- _Material provided_
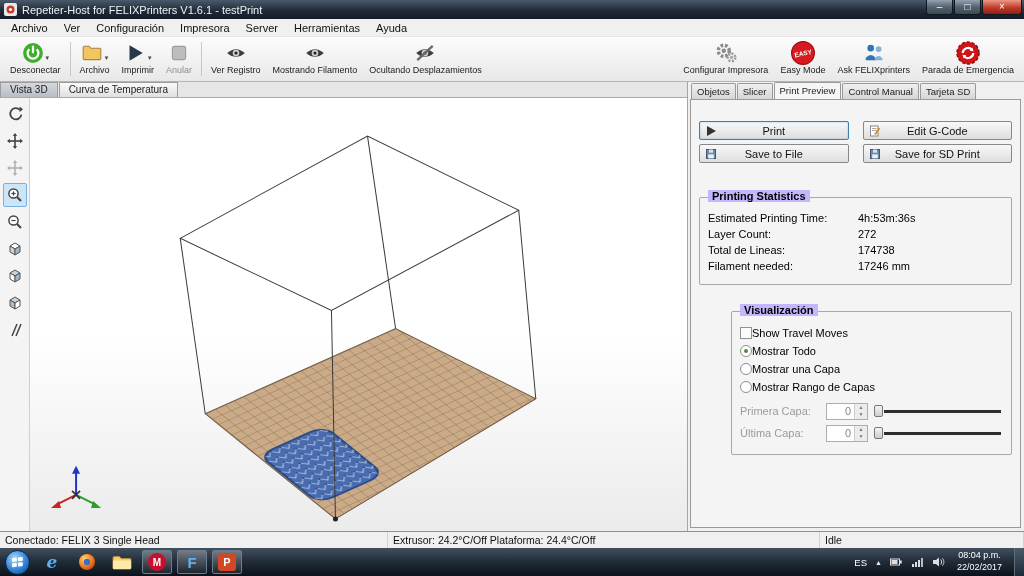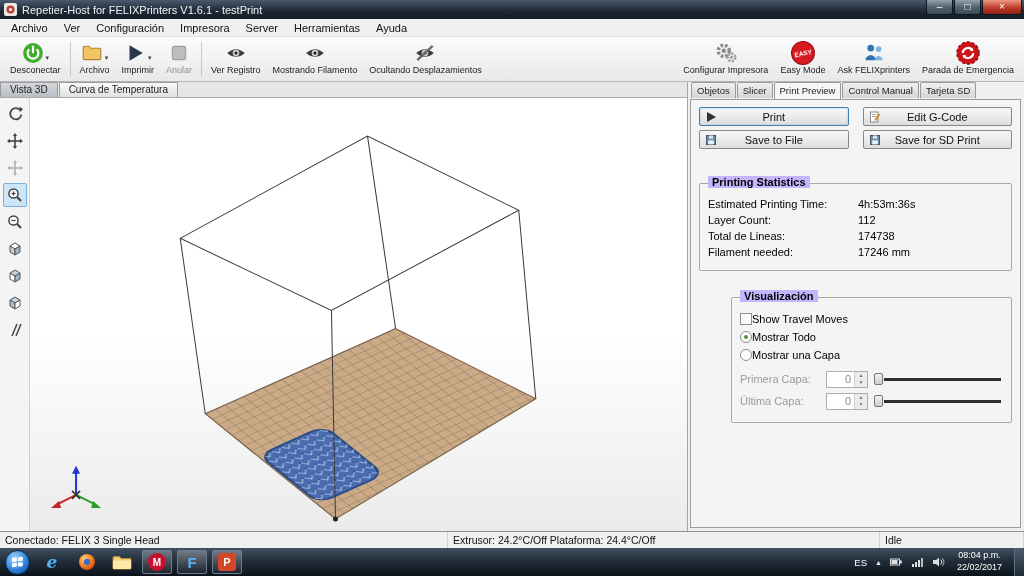"Objetos" .rtabs { align-items: flex-start -> center }
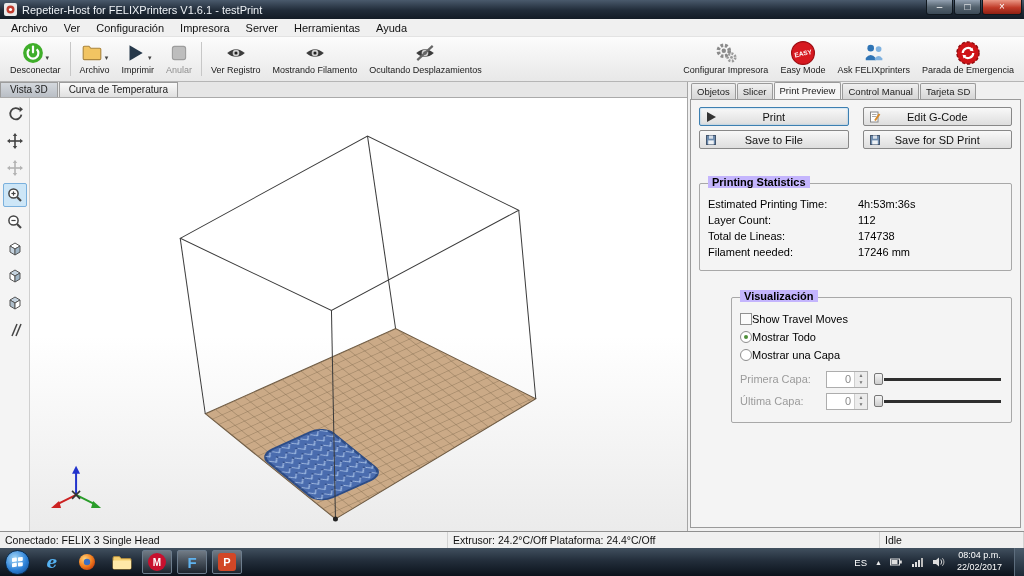"Print" .btn-grid { margin: 2px 0 6px -> 16px 0 6px }
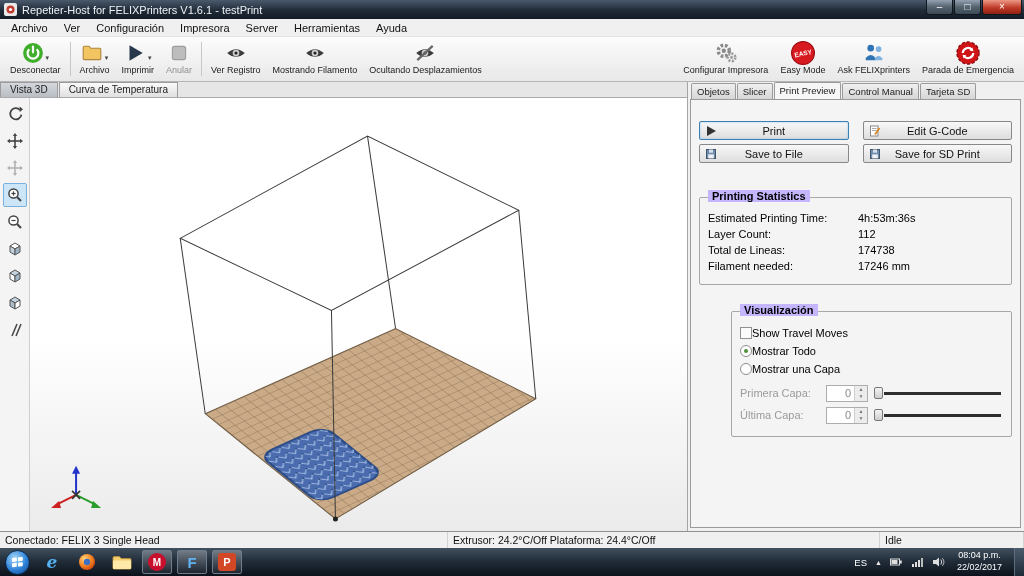"112" span.sval { text: 112 -> 272 }
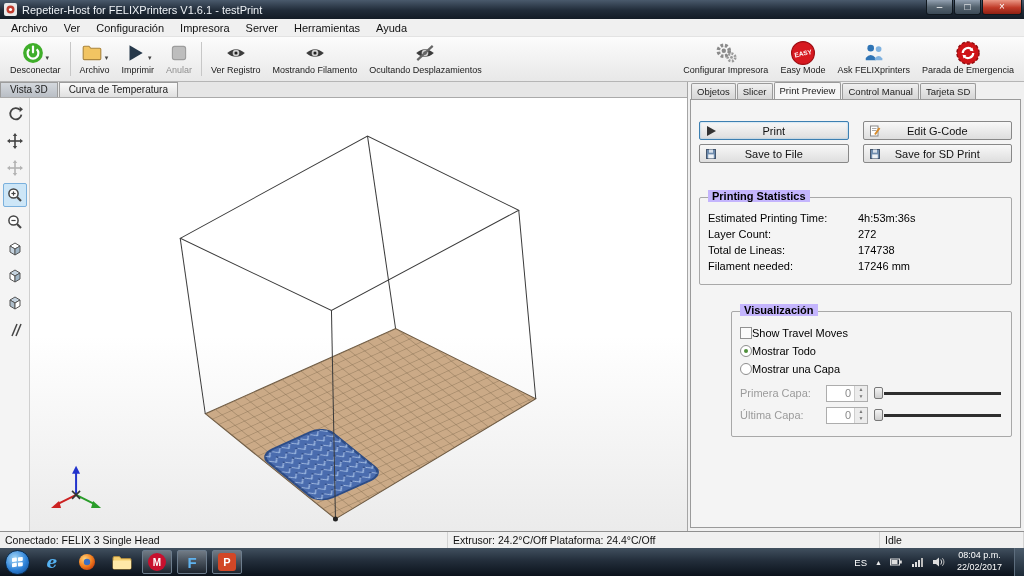"Mostrar Rango de Capas" div.vrow { html: none -> <div> <span></span> <span>Mostrar Rango de Capas</span> </div> }
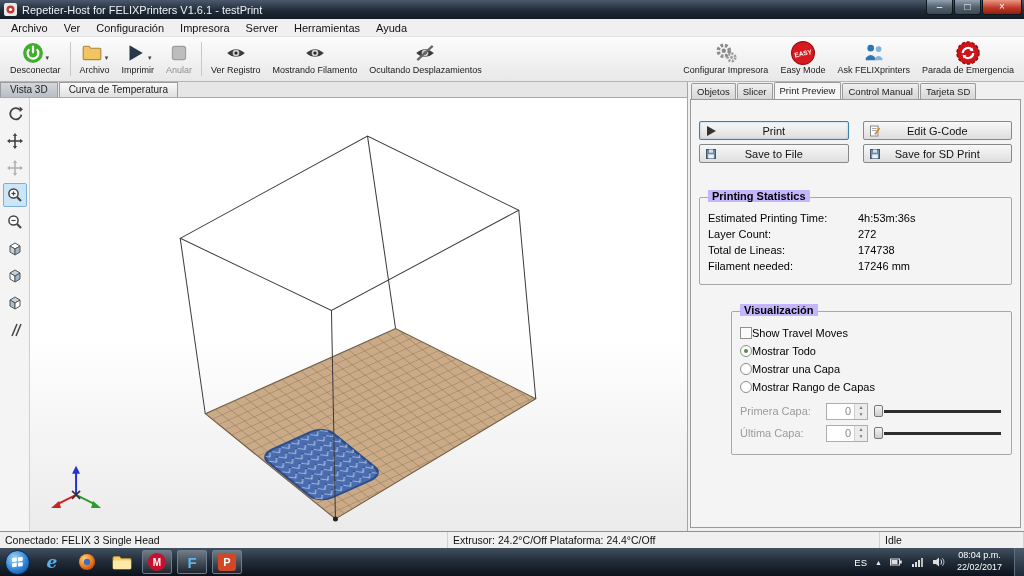"Conectado: FELIX 3 Single Head" .sb-1 { width: 448px -> 388px }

- _Work to complete_
Could you transcribe exactly the lines running from the one with "margin: 2px 0" to the final line of the material above, both included, with no pictures?

- _Solved problem_
"Print" .btn-grid { margin: 2px 0 6px -> 16px 0 6px }
"112" span.sval { text: 112 -> 272 }
"Mostrar Rango de Capas" div.vrow { html: none -> <div> <span></span> <span>Mostrar Rango de Capas</span> </div> }
"Conectado: FELIX 3 Single Head" .sb-1 { width: 448px -> 388px }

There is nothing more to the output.